Trump supporters…where should they turn?
Another presidential election this year led to another sharply divided vote, with Joe Biden edging out incumbent President Donald Trump.
In keeping with the recent pattern, the eastern and western thirds of the country leaned toward Democrats. The middle third, especially the rural Farm Belt, favored Trump and Republicans. The Great Lakes region provided the swing votes for Biden.
I’ve been asked by a number of people in the past four years why rural America is so strongly supportive of a conservative agenda. These are people who didn’t grow up in a rural town, or who grew up and left to attend college without ever coming back.
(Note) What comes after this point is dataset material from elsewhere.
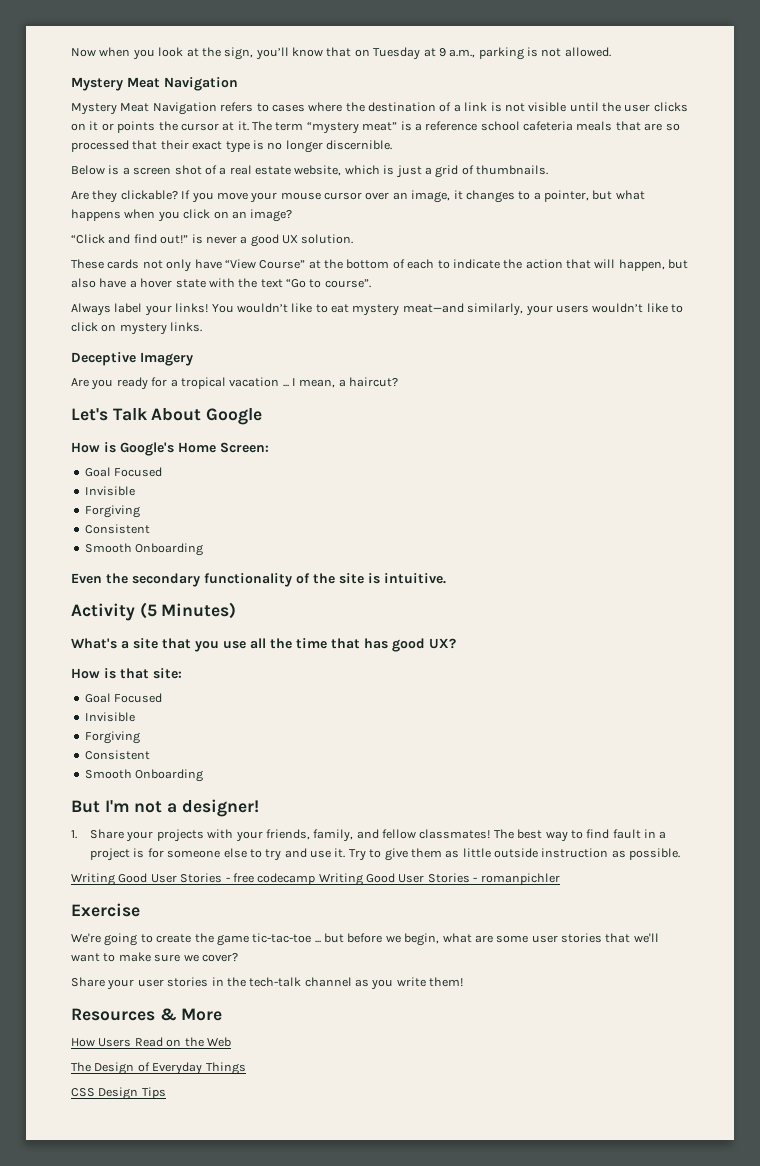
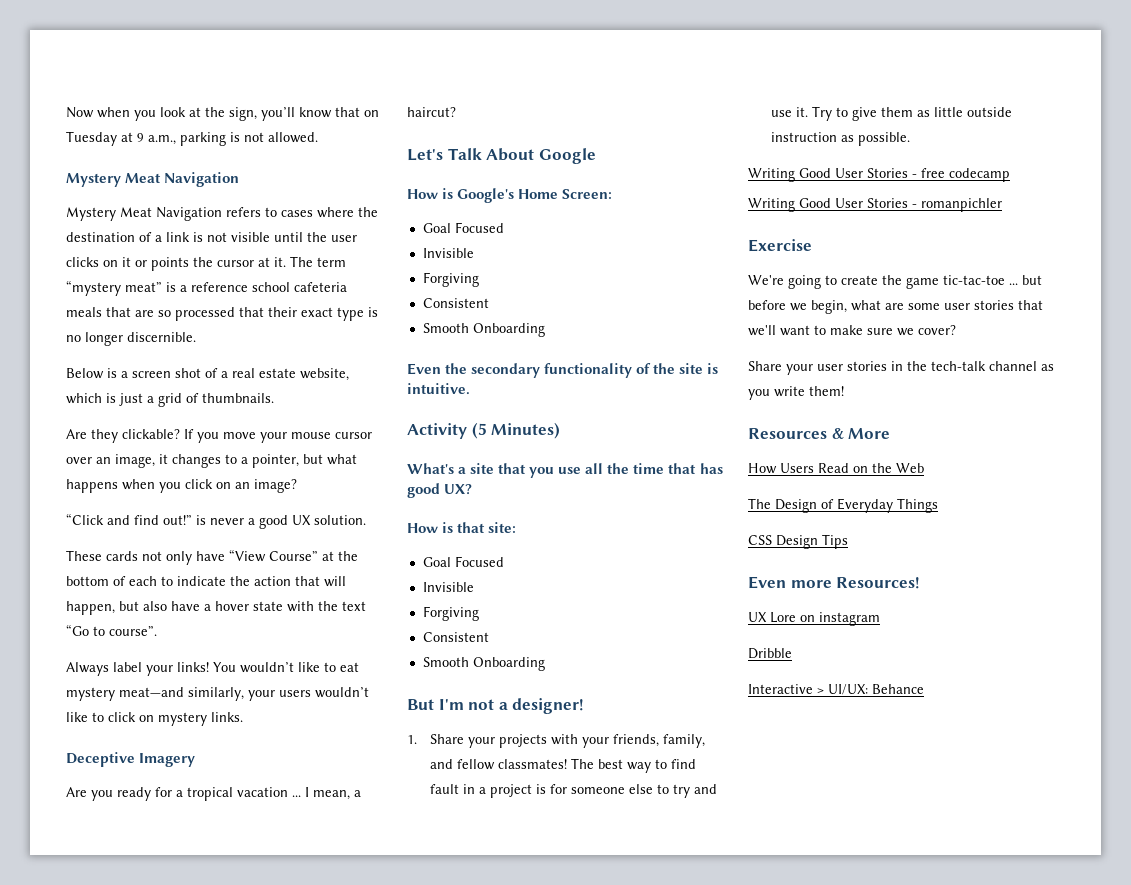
(316, 879) none -> (1010, 175) //
(166, 1093) none -> [748,576,921,589] [748,612,880,626] [748,648,792,659] [748,684,924,695] // Even more Resources! // UX Lore on instagram // Dribble // Interactive > UI/UX: Behance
There’s a viewpoint that a conservative approach is likely to drive smaller farmers off the land, and that it could mean more business closings on Main streets.
My response has been that rural communities have a strong tradition of self-reliance. Many people don’t want government influencing their lives. They don’t want Congress, legislatures or agencies telling them what to do.
Instead they believe that if people work hard they can succeed. They trust that what’s good for major businesses, with trends such as job creation, will have beneficial impacts on entire regions.
For the most part there’s an understanding that we can’t eliminate all forms of socialism from our society. To do that we’d have to get rid of Social Security, the Federal Deposit Insurance Corporation, and all anti-trust laws.
It’s a question of how far we should go toward government involvement. That’s played a role in questions over ObamaCare. It’s affected other issues like the future of the U.S. postal system.
Throughout our country’s history there’s been a question of strong federal government or a weaker federal system with more state and local influence. It impacted the framing of the Constitution and was a primary factor that provoked the Civil War.
Theodore Roosevelt, with national parks and the Pure Food and Drug Act, took the country more toward a federal approach. Franklin Roosevelt brought things even more in that direction after the Great Depression.
Ronald Reagan to some extent moved things the other way by advocating smaller government, saying that governments govern best when they govern least.
President Obama and now President-elect Biden could go down in history as the next step in that back and forth pattern. Their ideas for having federally-based responses to health care, climate change and other issues have drawn support as well as some opposition.
Much of rural America saw Donald Trump as a standard bearer for the conservative, limited government standard. People were willing to put up with his brash leadership style in order to have someone they agreed with on the broad issues. Now after Election 2020 the question becomes what will happen in the next several years.
It will be up to Biden to unify the country enough to make conservatives comfortable with some of his government-related initiatives.
There’s still a basic distrust of large government organizations among many people in the electorate. If that’s not addressed and modified at least in some ways, there will be another call for less government in the 2024 election and beyond.
Meanwhile everyone should give Biden a fair chance. He seems like not just a leader type but also a nice guy. He has roots in the factory towns of eastern Pennsylvania, and is someone who easily seems like a good older next door neighbor or a capable local mayor.
Unity is basically a good goal. It’s worthwhile to plan in ways that might generate support all across the political spectrum.